Naturally we push back and say, “But I don’t understand what I am reading.” That’s okay! Just keep reading. When we ignore parts of the Scripture because they are confusing, boring, or uncomfortable, then we are ignoring HUGE parts of Jesus, because in verses 17-18 Jesus is saying, “All of Scripture is IMPORTANT and all of Scripture will be ACCOMPLISHED.
- Read Scripture every day
- Ask the Holy Spirit to help you shape your conversations around Scripture throughout the day.
- Humble yourself to ask others for help.
- Build relationships with other men and women who want to read, study and learn about Jesus through the Scriptures.
Our church family is teaching through the Sermon on the Mount in Matthew 5. On Sunday we looked at verses 7-12, and I just wanted to quickly share our insights around verse 8.
Matthew 5:8, “8 “Blessed are the pure in heart, for they shall see God.”
When you see the phrase, “pure in heart” it could sound like a challenge of moral perfection, so that if you change your morality, your mind, and motives then you could attain a pure heart and see God.
But, Scripture makes it really clear that humanity is unable to make our hearts pure.

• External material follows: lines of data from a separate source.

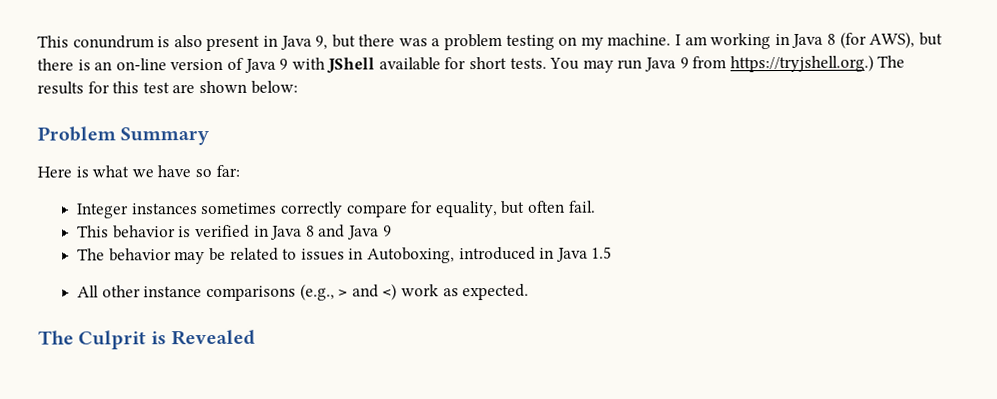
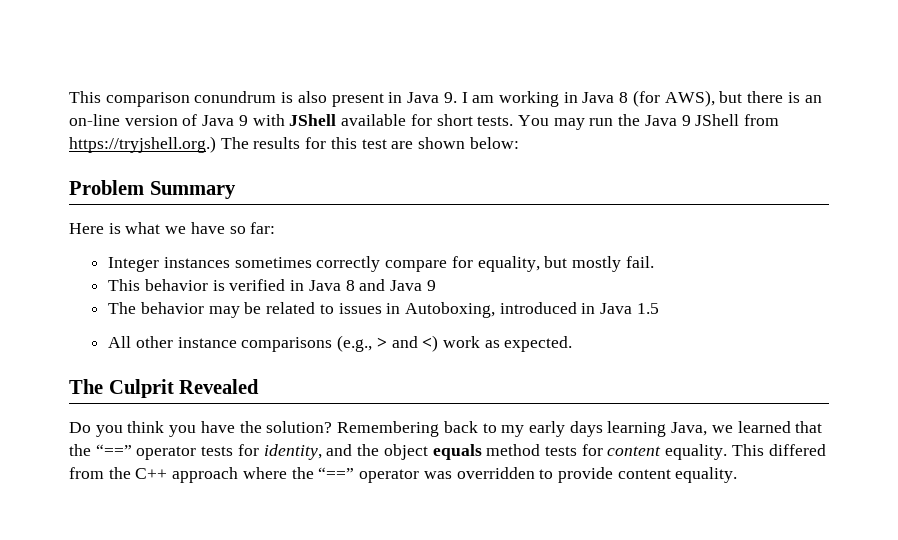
- This conundrum is also present in Java 9, but there was a problem testing on my machine. I am working in Java 8 (for AWS), but there is an on-line version of Java 9 with JShell available for short tests.
+ This comparison conundrum is also present in Java 9. I am working in Java 8 (for AWS), but there is an on-line version of Java 9 with JShell available for short tests.
- You may run Java 9 from https://tryjshell.org.) The results for this test are shown below:
+ You may run the Java 9 JShell from https://tryjshell.org.) The results for this test are shown below:
- Integer instances sometimes correctly compare for equality, but often fail.
+ Integer instances sometimes correctly compare for equality, but mostly fail.
- The Culprit is Revealed
+ The Culprit Revealed
+ Do you think you have the solution? Remembering back to my early days learning Java, we learned that the “==” operator tests for identity, and the object equals method tests for content equality. This differed from the C++ approach where the “==” operator was overridden to provide content equality.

I know this might sound odd because we have grown up in the Age of the Enlightenment where better education should make us more civil, but Jeremiah 17 says our hearts area deceitful and wicked.
- In Matthew 7 Jesus calls our hearts evil. He says, “If you being evil, know how to give good gifts to your children, how much more will your heavenly Father?”
- The heart is what you are when nobody knows but God. It is why 1 Samuel 16 says, “Man looks at the outward appearances, but the Lord looks on the heart.”
- The heart is the invisible root matters of our soul. It is why Matthew 15 says, “What comes out of the mouth proceeds from the heart.”
Therefore, in verse 8 when Jesus teaches “blessed are the pure in heart, for they shall see God” He isn’t talking about moral platitudes. God didn’t take on flesh and enter human history to improve our bad habits. No, if we want to see God then we need new hearts!